> _Action item_
Every line of the data below should be printed exactly. Nothing may be dropped.

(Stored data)
Content starts

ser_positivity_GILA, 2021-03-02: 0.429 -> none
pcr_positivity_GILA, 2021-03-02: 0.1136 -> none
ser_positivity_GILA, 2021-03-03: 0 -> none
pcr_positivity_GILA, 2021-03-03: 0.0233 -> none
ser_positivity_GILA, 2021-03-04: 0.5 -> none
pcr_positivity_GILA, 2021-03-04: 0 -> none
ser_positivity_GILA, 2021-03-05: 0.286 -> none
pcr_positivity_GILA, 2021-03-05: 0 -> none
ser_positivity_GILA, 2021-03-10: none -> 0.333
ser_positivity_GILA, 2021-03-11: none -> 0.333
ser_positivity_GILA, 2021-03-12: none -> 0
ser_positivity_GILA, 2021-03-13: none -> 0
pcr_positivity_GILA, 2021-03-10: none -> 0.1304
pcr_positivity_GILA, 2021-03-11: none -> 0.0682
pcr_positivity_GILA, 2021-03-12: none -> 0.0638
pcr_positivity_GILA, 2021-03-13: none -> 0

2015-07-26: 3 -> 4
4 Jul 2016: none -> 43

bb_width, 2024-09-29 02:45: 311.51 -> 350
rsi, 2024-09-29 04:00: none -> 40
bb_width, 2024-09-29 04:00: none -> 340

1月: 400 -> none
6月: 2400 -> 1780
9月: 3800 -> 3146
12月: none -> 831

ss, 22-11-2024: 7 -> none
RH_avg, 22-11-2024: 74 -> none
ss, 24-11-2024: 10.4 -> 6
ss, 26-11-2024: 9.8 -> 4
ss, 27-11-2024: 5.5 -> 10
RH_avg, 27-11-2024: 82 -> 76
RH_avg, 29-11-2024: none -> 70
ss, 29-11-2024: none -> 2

Content ends

> _Completed task_
ser_positivity_GILA, 2021-03-02: 0.429 -> none
pcr_positivity_GILA, 2021-03-02: 0.1136 -> none
ser_positivity_GILA, 2021-03-03: 0 -> none
pcr_positivity_GILA, 2021-03-03: 0.0233 -> none
ser_positivity_GILA, 2021-03-04: 0.5 -> none
pcr_positivity_GILA, 2021-03-04: 0 -> none
ser_positivity_GILA, 2021-03-05: 0.286 -> none
pcr_positivity_GILA, 2021-03-05: 0 -> none
ser_positivity_GILA, 2021-03-10: none -> 0.333
ser_positivity_GILA, 2021-03-11: none -> 0.333
ser_positivity_GILA, 2021-03-12: none -> 0
ser_positivity_GILA, 2021-03-13: none -> 0
pcr_positivity_GILA, 2021-03-10: none -> 0.1304
pcr_positivity_GILA, 2021-03-11: none -> 0.0682
pcr_positivity_GILA, 2021-03-12: none -> 0.0638
pcr_positivity_GILA, 2021-03-13: none -> 0

2015-07-26: 3 -> 4
4 Jul 2016: none -> 43

bb_width, 2024-09-29 02:45: 311.51 -> 350
rsi, 2024-09-29 04:00: none -> 40
bb_width, 2024-09-29 04:00: none -> 340

1月: 400 -> none
6月: 2400 -> 1780
9月: 3800 -> 3146
12月: none -> 831

ss, 22-11-2024: 7 -> none
RH_avg, 22-11-2024: 74 -> none
ss, 24-11-2024: 10.4 -> 6
ss, 26-11-2024: 9.8 -> 4
ss, 27-11-2024: 5.5 -> 10
RH_avg, 27-11-2024: 82 -> 76
RH_avg, 29-11-2024: none -> 70
ss, 29-11-2024: none -> 2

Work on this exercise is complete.